Dans cette étude, l'ensemble de la population a montré un bénéfice pour le critère d'évaluation principal qui était la PFS (risque relatif (Hazard Ratio : HR) = 0,71 p < 0,0001) et pour le critère d'évaluation secondaire qui était la survie globale (overall survival : OS) (HR = 0,81 p = 0,0088). Cependant, le plus large bénéfice a été observé dans une analyse exploratoire prédéfinie chez des patients avec mutations activatrices de l'EGFR (n = 49) en traduisant un bénéfice substantiel pour la PFS (HR = 0,10 ; IC 95 % ; 0,04 à 0,25 ; p < 0,0001) et pour la survie globale avec un HR qui était de 0,83 (IC 95 % ; 0,34 à 2,02). 67 % des patients du sous-groupe placebo avec la mutation EGFR positive ont reçu en seconde (ou plus tardive) ligne de traitement EGFR-TKIs.
L'étude BO25460 (IUNO) a été menée chez 643 patients atteints d'un CBNPC avancé sans mutation activatrice de l'EGFR de la tumeur (délétion de l'exon 19 ou mutation L858R de l'exon 21) et qui n'ont pas progressé après 4 cycles de chimiothérapie à base de platine.

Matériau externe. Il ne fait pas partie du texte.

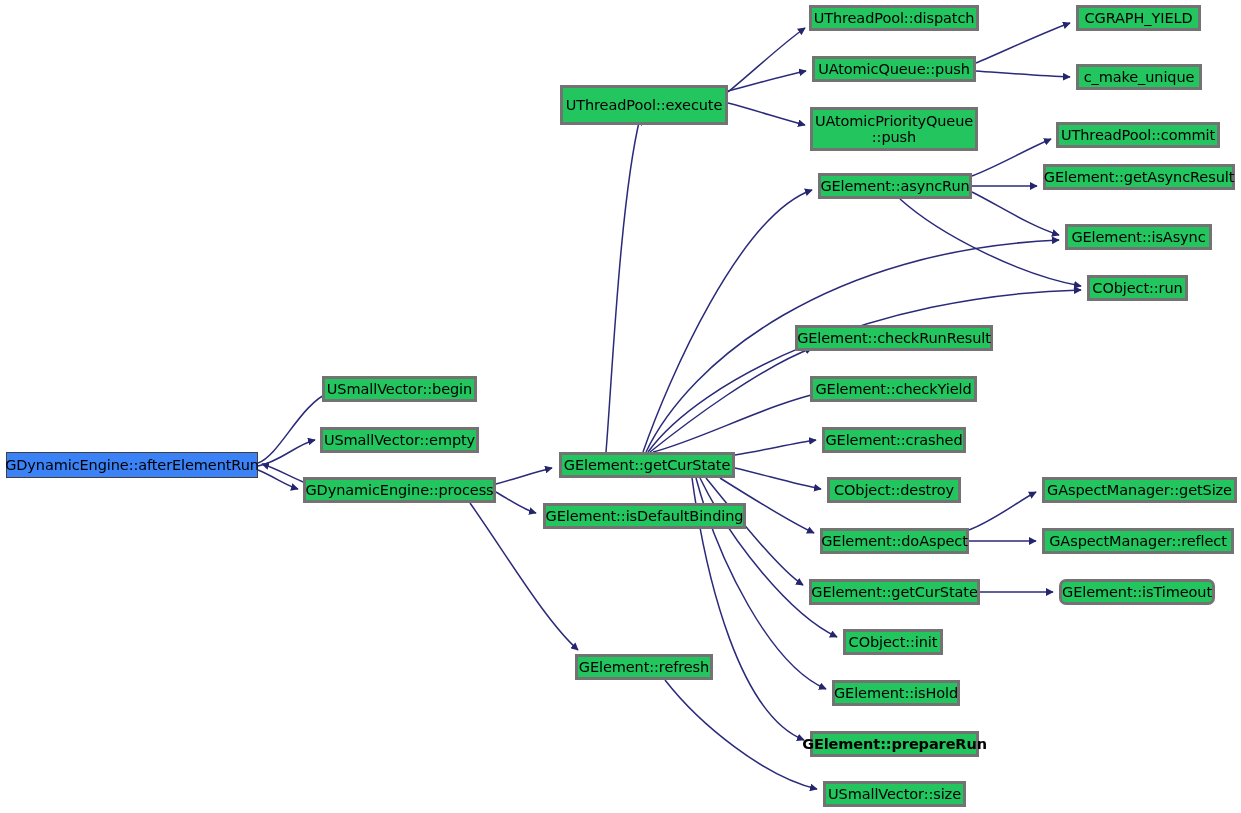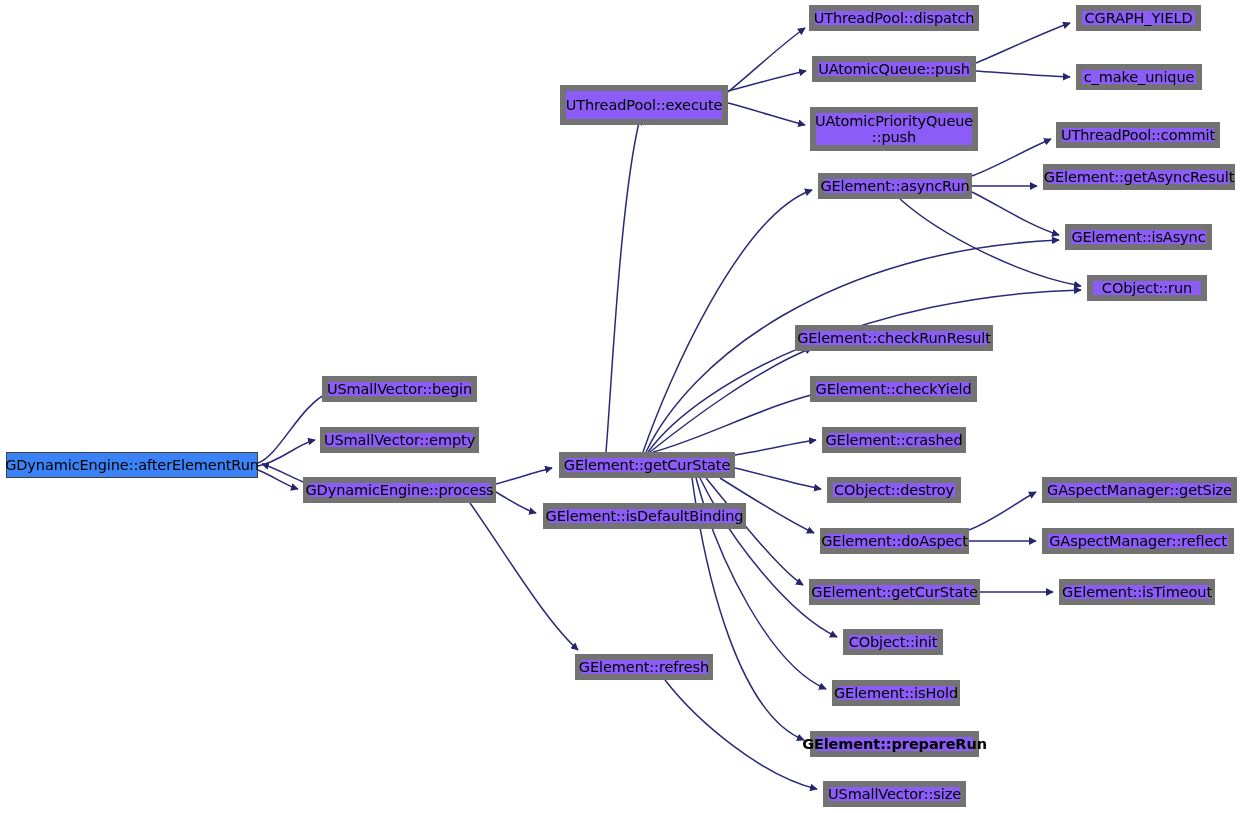"UThreadPool::dispatch" .gnode { background: #8b5cf6 -> #22c55e; border: 6px solid #737373 -> 3px solid #737373 }
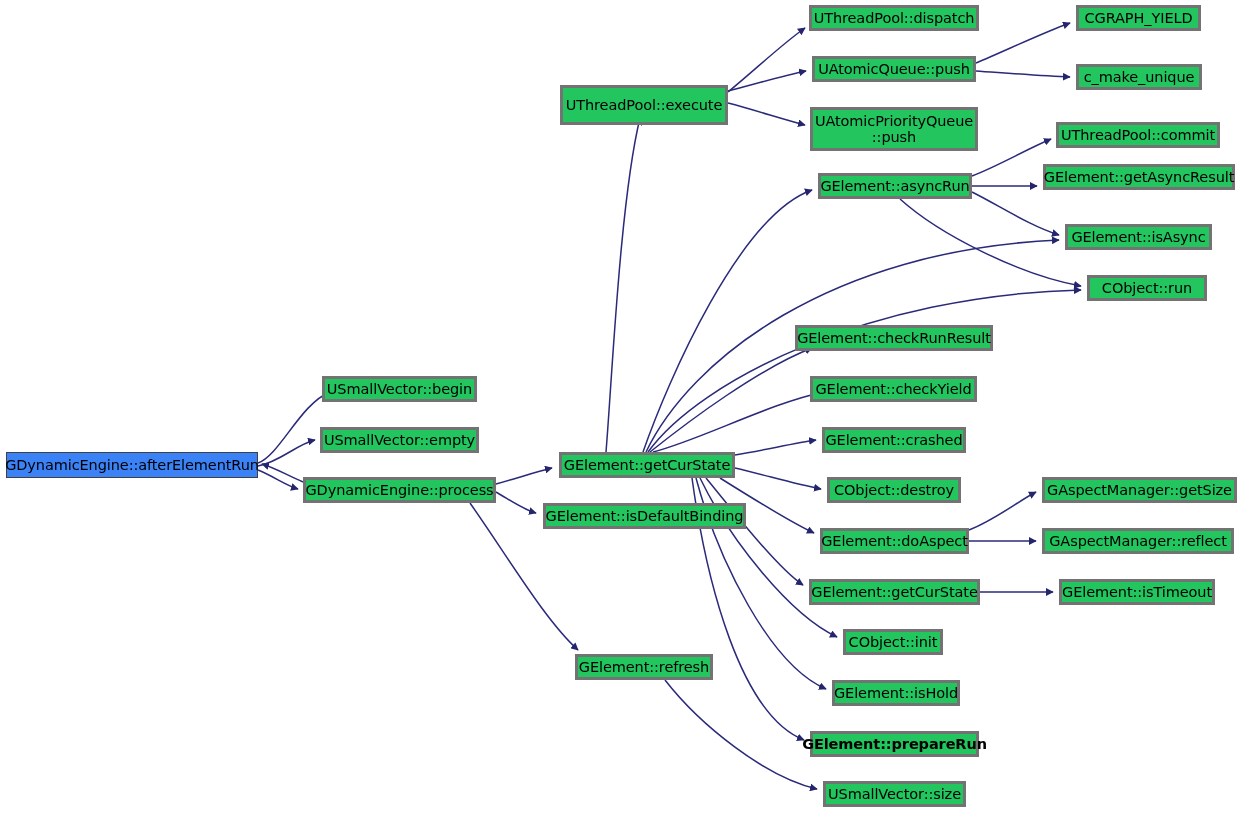"CObject::run" div.gnode { width: 120px -> 101px }
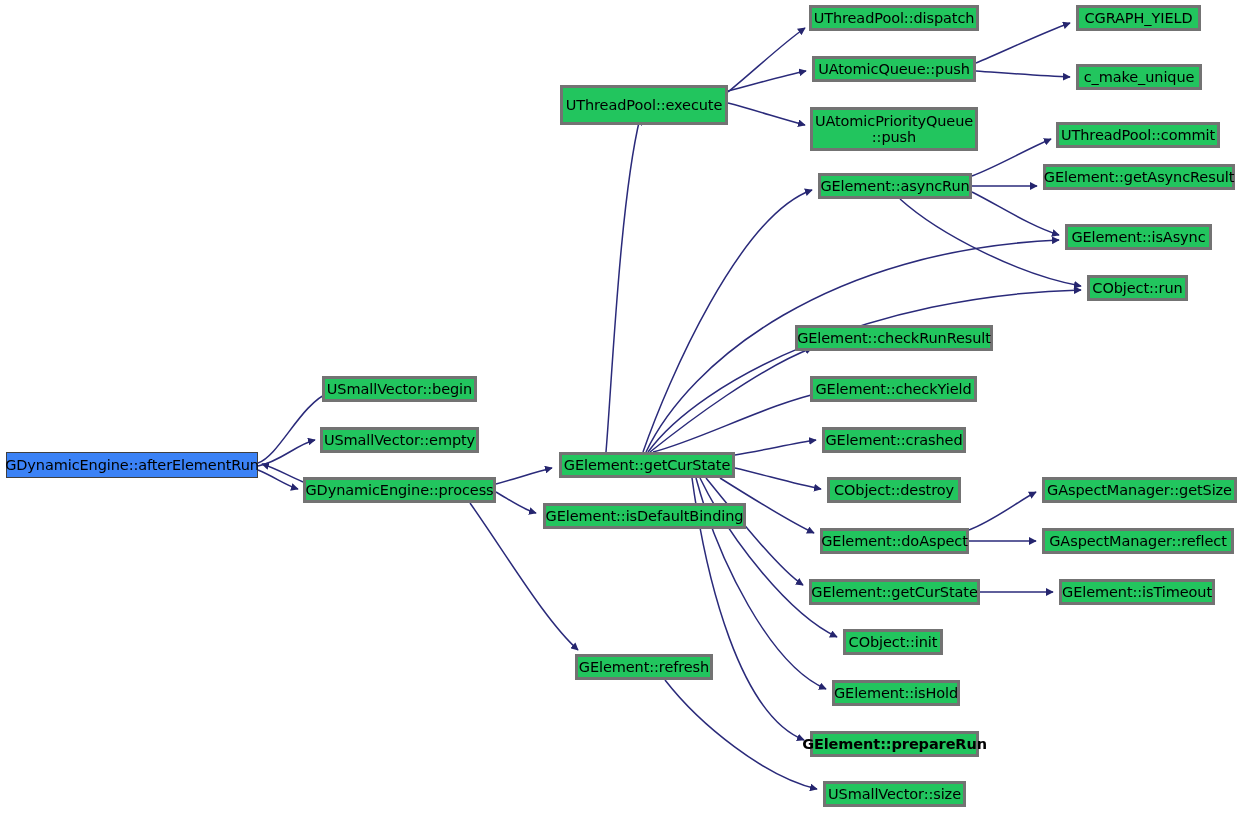"GElement::isTimeout" div.gnode { border-radius: none -> 7px }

L'objectif de l'étude était de comparer la survie globale d'une thérapie par erlotinib en première ligne de traitement de maintenance versus erlotinib administré au moment de la progression de la maladie. L'étude n'a pas atteint son critère d'évaluation principal. La survie globale de Tarceva en première ligne de traitement de maintenance n'était pas supérieure au traitement Tarceva en seconde ligne de traitement chez les patients sans mutation activatrice de l'EGFR de la tumeur (HR = 1,02 ; IC 95 % ; 0,85 à 1,22 ; p = 0,82). Le critère d'évaluation secondaire PFS n'a pas montré de différence entre Tarceva et placebo en traitement de maintenance (HR = 0,94 ; IC 95 % ; 0,80 à 1,11 ; p = 0,48).
Sur la base des données de l'étude BO25460 (IUNO), l'utilisation de Tarceva n'est pas recommandée en première ligne de traitement de maintenance chez les patients sans mutation activatrice de l'EGFR.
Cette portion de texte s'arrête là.